**Aim of the exercise**. Locate each line in the records containing "polygon". Copy it.

**Source material**.
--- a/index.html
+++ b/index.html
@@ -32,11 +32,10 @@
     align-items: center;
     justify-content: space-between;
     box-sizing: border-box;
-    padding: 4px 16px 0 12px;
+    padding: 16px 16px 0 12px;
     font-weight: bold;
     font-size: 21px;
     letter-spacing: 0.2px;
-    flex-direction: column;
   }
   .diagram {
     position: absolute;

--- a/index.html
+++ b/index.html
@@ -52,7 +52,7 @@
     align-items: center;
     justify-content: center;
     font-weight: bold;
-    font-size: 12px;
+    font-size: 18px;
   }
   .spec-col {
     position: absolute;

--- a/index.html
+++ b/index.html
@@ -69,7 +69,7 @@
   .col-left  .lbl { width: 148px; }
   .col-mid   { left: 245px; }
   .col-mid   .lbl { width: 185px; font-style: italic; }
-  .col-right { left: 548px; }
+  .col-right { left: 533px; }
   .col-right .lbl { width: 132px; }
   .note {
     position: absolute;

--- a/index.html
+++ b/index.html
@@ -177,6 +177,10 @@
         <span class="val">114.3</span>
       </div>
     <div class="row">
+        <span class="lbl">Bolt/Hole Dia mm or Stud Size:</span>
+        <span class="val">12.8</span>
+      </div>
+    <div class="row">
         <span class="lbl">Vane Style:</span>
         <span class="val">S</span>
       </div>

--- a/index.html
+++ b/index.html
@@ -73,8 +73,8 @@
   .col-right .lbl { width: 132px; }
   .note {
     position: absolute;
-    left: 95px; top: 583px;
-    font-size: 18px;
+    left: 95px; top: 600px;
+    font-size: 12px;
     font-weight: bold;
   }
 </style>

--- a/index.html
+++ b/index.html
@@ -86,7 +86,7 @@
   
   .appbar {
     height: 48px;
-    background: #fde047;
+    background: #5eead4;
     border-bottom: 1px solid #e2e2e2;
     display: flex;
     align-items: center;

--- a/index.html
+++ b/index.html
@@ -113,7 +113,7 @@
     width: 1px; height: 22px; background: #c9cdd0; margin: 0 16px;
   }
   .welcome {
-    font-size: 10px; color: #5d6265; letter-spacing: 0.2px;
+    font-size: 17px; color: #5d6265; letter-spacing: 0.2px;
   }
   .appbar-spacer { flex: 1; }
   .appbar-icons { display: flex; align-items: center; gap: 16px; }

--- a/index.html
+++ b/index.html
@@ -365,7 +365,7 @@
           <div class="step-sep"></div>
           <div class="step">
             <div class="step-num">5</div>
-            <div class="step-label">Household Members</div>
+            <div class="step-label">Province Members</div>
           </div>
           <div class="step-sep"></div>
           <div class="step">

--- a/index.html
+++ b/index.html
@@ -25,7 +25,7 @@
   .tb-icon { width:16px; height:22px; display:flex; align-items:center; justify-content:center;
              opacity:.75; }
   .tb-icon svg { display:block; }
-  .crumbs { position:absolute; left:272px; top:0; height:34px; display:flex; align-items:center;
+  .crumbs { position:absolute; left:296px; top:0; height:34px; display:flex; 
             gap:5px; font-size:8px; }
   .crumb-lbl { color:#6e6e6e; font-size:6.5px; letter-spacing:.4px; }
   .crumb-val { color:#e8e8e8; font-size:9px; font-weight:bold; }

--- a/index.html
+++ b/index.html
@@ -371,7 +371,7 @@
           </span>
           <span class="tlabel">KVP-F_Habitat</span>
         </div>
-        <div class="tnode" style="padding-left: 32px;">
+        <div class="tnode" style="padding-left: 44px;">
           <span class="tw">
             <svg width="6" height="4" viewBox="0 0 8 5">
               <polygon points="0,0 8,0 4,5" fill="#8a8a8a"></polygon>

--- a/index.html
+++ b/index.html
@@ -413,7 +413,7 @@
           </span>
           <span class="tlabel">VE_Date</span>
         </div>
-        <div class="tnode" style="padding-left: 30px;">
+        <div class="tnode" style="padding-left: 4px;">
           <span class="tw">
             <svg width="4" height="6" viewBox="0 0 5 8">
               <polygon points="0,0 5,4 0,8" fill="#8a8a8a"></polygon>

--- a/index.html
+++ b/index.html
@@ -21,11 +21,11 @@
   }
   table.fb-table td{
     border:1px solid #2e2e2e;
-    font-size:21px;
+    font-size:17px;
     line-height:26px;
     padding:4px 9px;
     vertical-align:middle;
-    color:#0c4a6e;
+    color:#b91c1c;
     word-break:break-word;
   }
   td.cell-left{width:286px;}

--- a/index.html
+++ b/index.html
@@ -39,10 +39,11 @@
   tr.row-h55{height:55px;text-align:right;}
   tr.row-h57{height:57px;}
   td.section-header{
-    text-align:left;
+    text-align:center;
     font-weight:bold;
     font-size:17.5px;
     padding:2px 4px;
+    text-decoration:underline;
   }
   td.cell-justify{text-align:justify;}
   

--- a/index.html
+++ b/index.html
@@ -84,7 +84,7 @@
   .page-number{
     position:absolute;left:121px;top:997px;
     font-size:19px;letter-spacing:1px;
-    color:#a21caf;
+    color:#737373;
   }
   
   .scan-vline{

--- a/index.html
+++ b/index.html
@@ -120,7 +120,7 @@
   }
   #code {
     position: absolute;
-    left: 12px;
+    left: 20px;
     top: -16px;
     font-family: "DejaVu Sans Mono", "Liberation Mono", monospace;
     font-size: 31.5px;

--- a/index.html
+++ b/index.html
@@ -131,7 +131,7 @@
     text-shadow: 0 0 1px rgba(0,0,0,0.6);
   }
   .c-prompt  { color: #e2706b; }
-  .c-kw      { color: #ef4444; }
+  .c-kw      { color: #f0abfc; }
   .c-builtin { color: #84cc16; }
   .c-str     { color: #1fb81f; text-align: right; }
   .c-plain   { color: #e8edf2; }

**Completed task**.
               <polygon points="0,0 8,0 4,5" fill="#8a8a8a"></polygon>
               <polygon points="0,0 5,4 0,8" fill="#8a8a8a"></polygon>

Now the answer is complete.